Judith Butler stated that an “unlivable life” is one that radically deviates and proves incompatible with gender norms.  An unlivable body, therefore, is a body that radically deviates from accepted norms of beauty. 

Through photographic exploration, I seek to portray the inner workings of the emotional struggle, distortion, and confusion that go into body hatred and the subsequent negative self-perception as a woman.  The bodies are shown as restricted, scarred, fragmented and distorted.  Identifying facial features are masked, hidden, or left out altogether.  The women in these images are exposed, naked, raw and uncovered by social conventions.  There is also a sense of malleability, the sense that the body is something to be changed, something to be molded and built upon.  A seemingly thin profile has fat rolls and stretch marks, and parts of the body are pulled and squeezed as if made out of man-made material such as silly putty or play-do.  Fitness magazines urge their readers to “sculpt your body into a work of art,” “visualize what you want to look like…and then create that form.”  Contemporary obsession with plastic surgery parallels this same ideology.  I want to play with this idea that we are authors of our own bodies.  I want to question the assumption that we have that kind of control or if it is merely a fantasy that keeps us imprisoned in our roles as women. 

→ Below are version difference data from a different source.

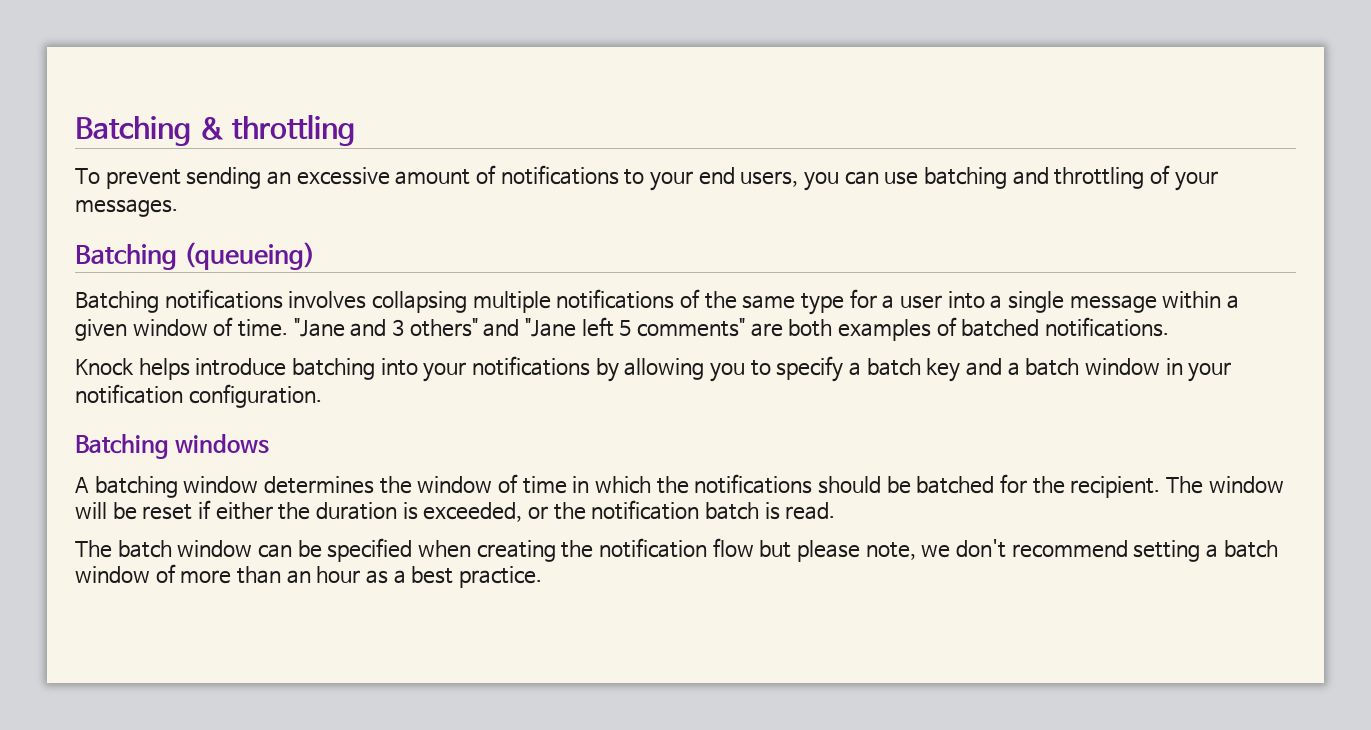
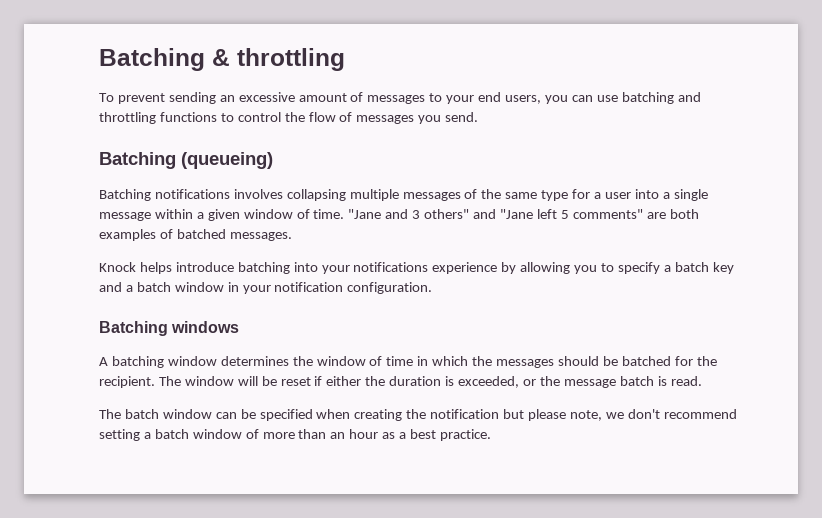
- To prevent sending an excessive amount of notifications to your end users, you can use batching and throttling of your messages.
+ To prevent sending an excessive amount of messages to your end users, you can use batching and throttling functions to control the flow of messages you send.
- Batching notifications involves collapsing multiple notifications of the same type for a user into a single message within a given window of time.
+ Batching notifications involves collapsing multiple messages of the same type for a user into a single message within a given window of time.
- "Jane and 3 others" and "Jane left 5 comments" are both examples of batched notifications.
+ "Jane and 3 others" and "Jane left 5 comments" are both examples of batched messages.
- Knock helps introduce batching into your notifications by allowing you to specify a batch key and a batch window in your notification configuration.
+ Knock helps introduce batching into your notifications experience by allowing you to specify a batch key and a batch window in your notification configuration.
- A batching window determines the window of time in which the notifications should be batched for the recipient.
+ A batching window determines the window of time in which the messages should be batched for the recipient.
- The window will be reset if either the duration is exceeded, or the notification batch is read.
+ The window will be reset if either the duration is exceeded, or the message batch is read.
- The batch window can be specified when creating the notification flow but please note, we don't recommend setting a batch window of more than an hour as a best practice.
+ The batch window can be specified when creating the notification but please note, we don't recommend setting a batch window of more than an hour as a best practice.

In 1792, Mary Wollstencraft remarked “taught from infancy that beauty is a woman’s sceptor, the mind shapes itself to the body and roaming round its gilt cage, only seeks to adorn its prison.” Over two hundred year later, Wollstencraft’s statement still applies, and it is this sentiment that I investigate through this work -- the experiences of women feeling trapped by the imperative of physical beauty.